Let’s be clear, Newsnight screwed up. Its report alleging that a senior Tory was implicated in the abuse of children – widely, and wrongly, named on the internet as Lord McAlpine – did not stand up to scrutiny. It is a mystery why a recent photograph of Lord McAlpine was never shown to Steven Messham – although the police have largely escaped scrutiny for seemingly wrongly identifying him to Messham in the 1990s as one of his tormentors.
The consequences of all this could be far more disastrous than the possible termination of one of the few television programmes that can be described as a national institution. This is where we have ended up. Steven Messham – a victim of systematic rape – has been forced into a humiliating apology. The Mail on Sunday has produced a two-page hatchet job on him. On the BBC’s Daily Politics show yesterday, ex-Tory MP David Mellor smeared him as a “weirdo”. A survivor of abuse who bravely spoke out now faces a smear campaign against him. Lord McAlpine was wronged, but he is receiving more pity than those buggered when they were very young.
What message will this send to other victims? We already know that the vast majority of child abuse goes unreported and – on many occasions when it does come to light – it is after the abusers have died. Many children are already too terrified to step forward to reveal their experiences. According to a report in the medical journal The Lancet in December 2008, abuse of children in developed countries such as the UK is far higher than reported by child protection agencies, and usually committed by those close to them. The proportion of cases that ends up being reported is as low as one in 10. According to the NSPCC, at least 64 children are sexually abused every single day in England and Wales, and one in four are aged under 11.
And yet the narrative that now risks being fuelled is not under-reporting, but rather the false accusations of rape – even though the Home Office believe they make up 8 per cent of reported rapes at the very most. Following Newsnight’s humiliating apology on Friday night, I appeared on BBC 5 Live with the former Tory MP Jerry Hayes; we were both shocked when, prompted by the Lord McAlpine crisis, an interview was aired with a man discussing his experience of being falsely accused of rape.
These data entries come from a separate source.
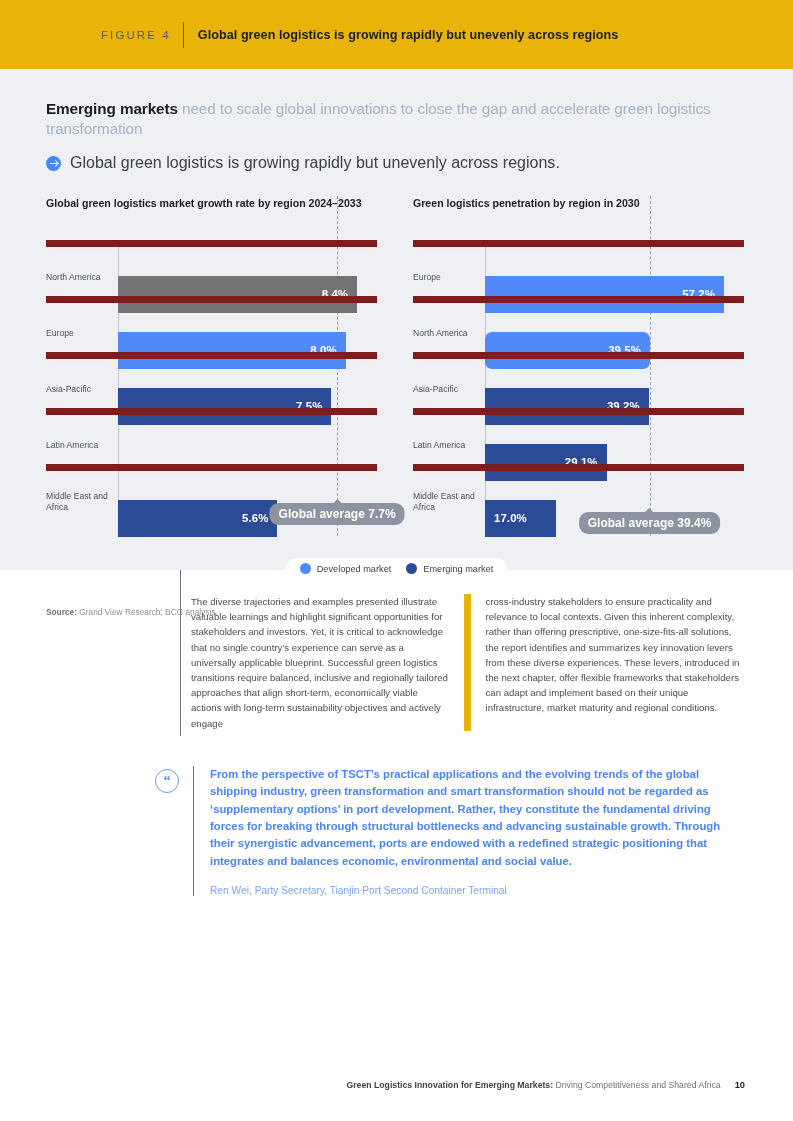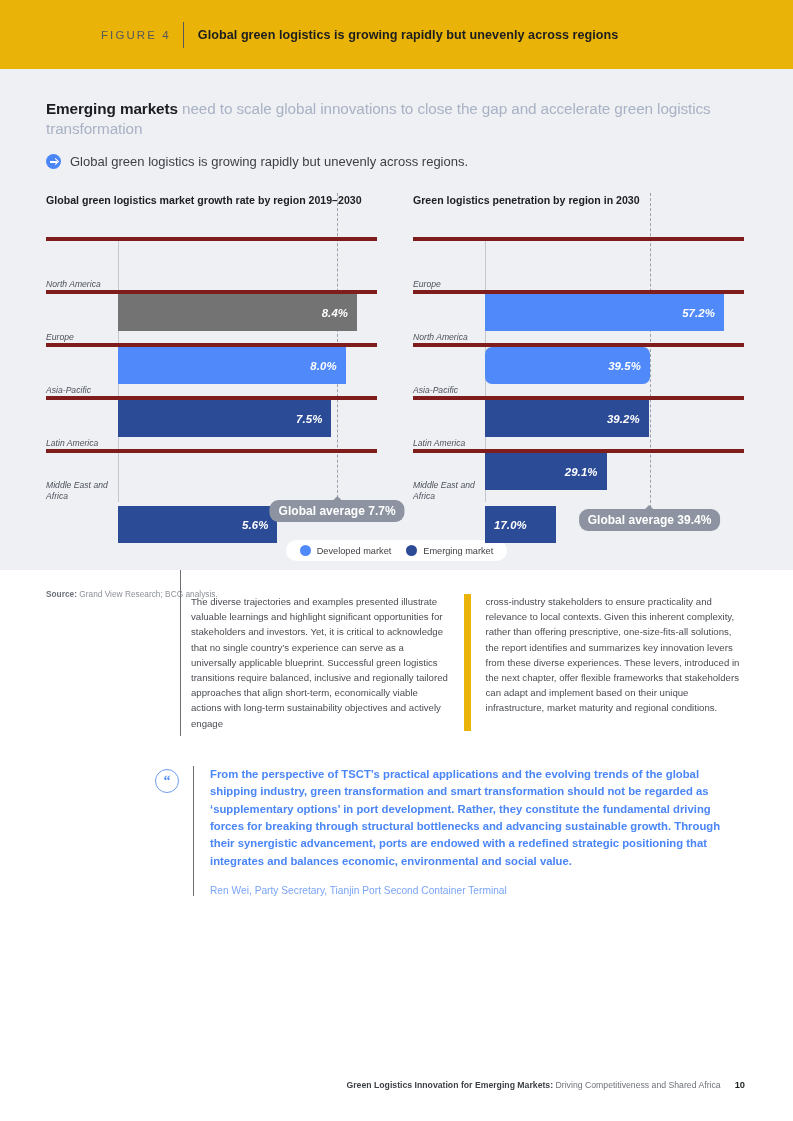"Global green logistics is growing rapidly but unevenly across regions." .takeaway-text { font-size: 13px -> 16px }
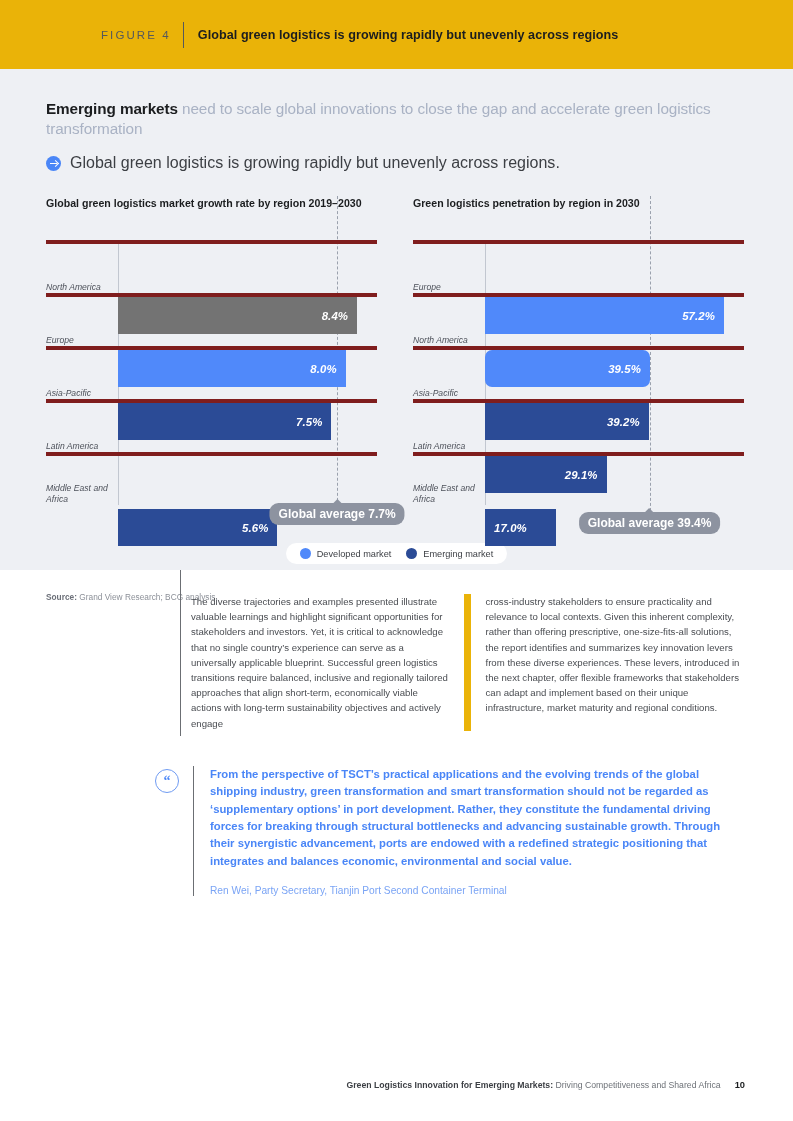"Global green logistics market growth" div.chart-title { text: 2019–2030 -> 2024–2033 }
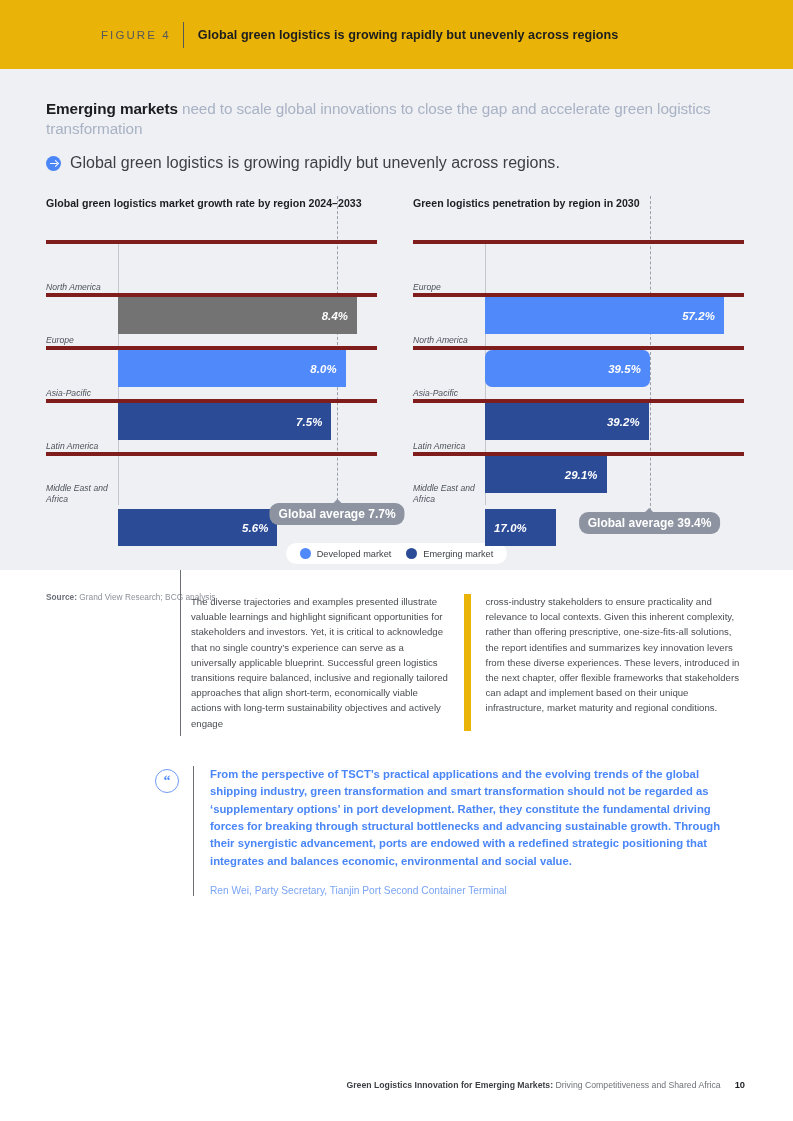"North America" .row { align-items: flex-end -> center; border-top: 4px solid #7f1d1d -> 7px solid #7f1d1d; font-style: italic -> none }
Is this really where the emphasis should lie in the current climate?
What is happening is no longer about securing justice for children who have been raped and tortured, left traumatised, their lives ruined. It is now about undermining victims of abuse, and an ideological crusade to dismantle the BBC by its opponents.
I hesitate to use the word “disgraceful”; it does not begin to cover the shameful depths currently being plunged. Steven Messham was let down badly by the police and by journalists; he is now re-living his abuse while being publicly smeared. This must not be allowed to continue. The focus must return to the victims; to bringing all those responsible to justice; and to encouraging others to speak out. If not, children will continue to be silently raped and abused.
Those twisting this saga have probably not given that any thought. Those with decency and empathy, on the other hand, must – before more damage is done.